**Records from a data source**
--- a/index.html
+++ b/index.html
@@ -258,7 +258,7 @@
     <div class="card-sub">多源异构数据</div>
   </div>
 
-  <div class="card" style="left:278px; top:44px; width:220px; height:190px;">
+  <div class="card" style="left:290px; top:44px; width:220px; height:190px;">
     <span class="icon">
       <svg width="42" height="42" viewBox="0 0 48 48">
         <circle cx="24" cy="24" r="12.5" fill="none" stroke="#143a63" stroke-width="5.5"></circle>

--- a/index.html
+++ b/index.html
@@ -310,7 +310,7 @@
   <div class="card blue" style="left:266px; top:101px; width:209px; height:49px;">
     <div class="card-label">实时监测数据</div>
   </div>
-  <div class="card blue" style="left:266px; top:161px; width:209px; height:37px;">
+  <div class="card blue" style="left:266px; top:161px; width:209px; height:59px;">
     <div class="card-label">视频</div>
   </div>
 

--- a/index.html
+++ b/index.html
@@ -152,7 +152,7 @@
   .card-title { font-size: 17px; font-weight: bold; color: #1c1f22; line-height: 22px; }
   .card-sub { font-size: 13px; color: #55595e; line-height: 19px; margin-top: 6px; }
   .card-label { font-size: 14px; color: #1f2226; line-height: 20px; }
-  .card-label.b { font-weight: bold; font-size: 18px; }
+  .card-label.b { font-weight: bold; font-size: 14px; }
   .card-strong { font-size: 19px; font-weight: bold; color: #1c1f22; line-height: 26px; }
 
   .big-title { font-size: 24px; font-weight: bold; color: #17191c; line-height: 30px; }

--

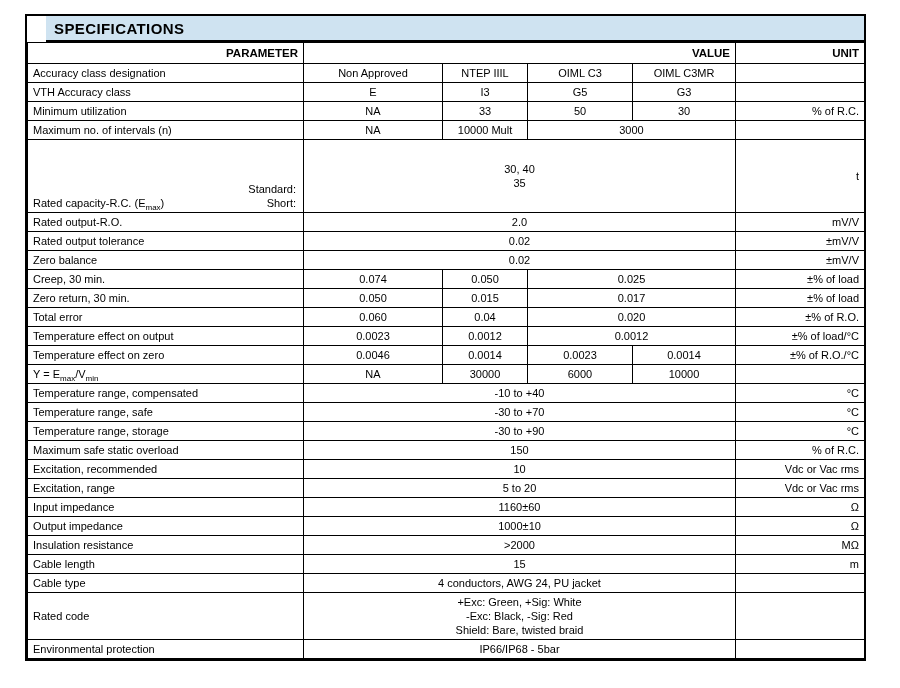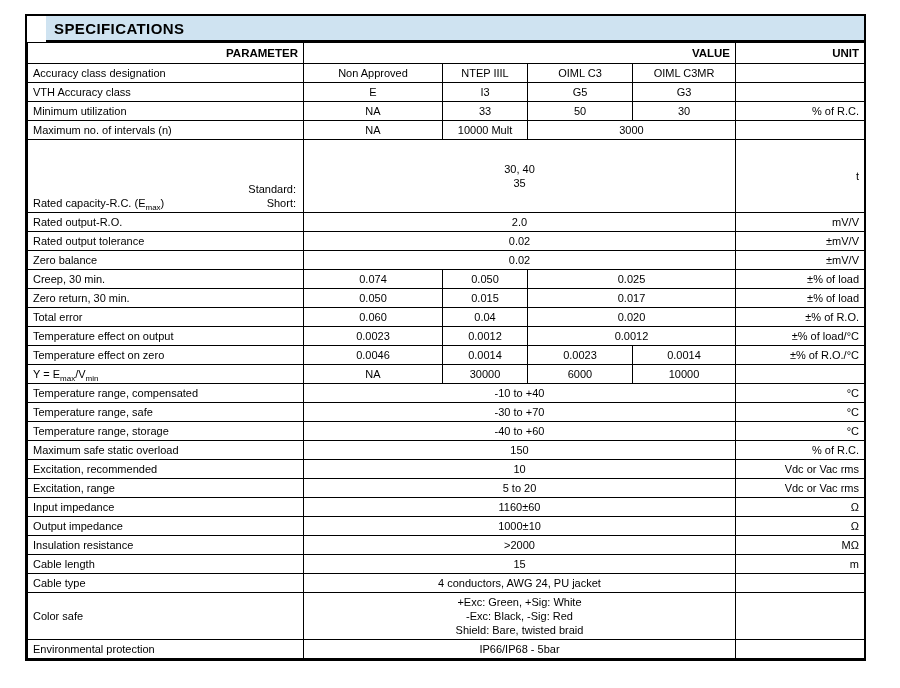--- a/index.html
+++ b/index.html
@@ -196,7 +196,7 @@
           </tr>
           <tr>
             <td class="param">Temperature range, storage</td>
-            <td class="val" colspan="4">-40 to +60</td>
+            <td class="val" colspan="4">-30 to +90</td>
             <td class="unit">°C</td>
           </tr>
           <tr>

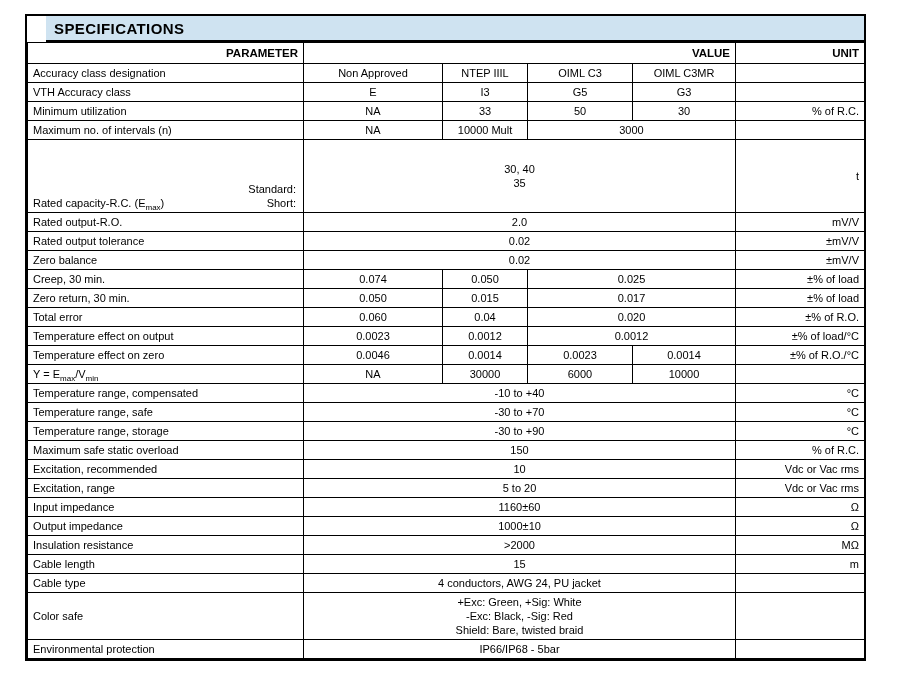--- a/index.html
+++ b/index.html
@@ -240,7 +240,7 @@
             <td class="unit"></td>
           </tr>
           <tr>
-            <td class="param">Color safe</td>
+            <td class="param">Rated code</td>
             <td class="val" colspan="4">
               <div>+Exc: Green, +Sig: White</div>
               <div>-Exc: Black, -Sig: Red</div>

**Task**
Copy out every line of the entries where the string "style" shows up.

**Exercise response**
-  <div class="card" style="left:278px; top:44px; width:220px; height:190px;">
+  <div class="card" style="left:290px; top:44px; width:220px; height:190px;">
   <div class="card blue" style="left:266px; top:101px; width:209px; height:49px;">
-  <div class="card blue" style="left:266px; top:161px; width:209px; height:37px;">
+  <div class="card blue" style="left:266px; top:161px; width:209px; height:59px;">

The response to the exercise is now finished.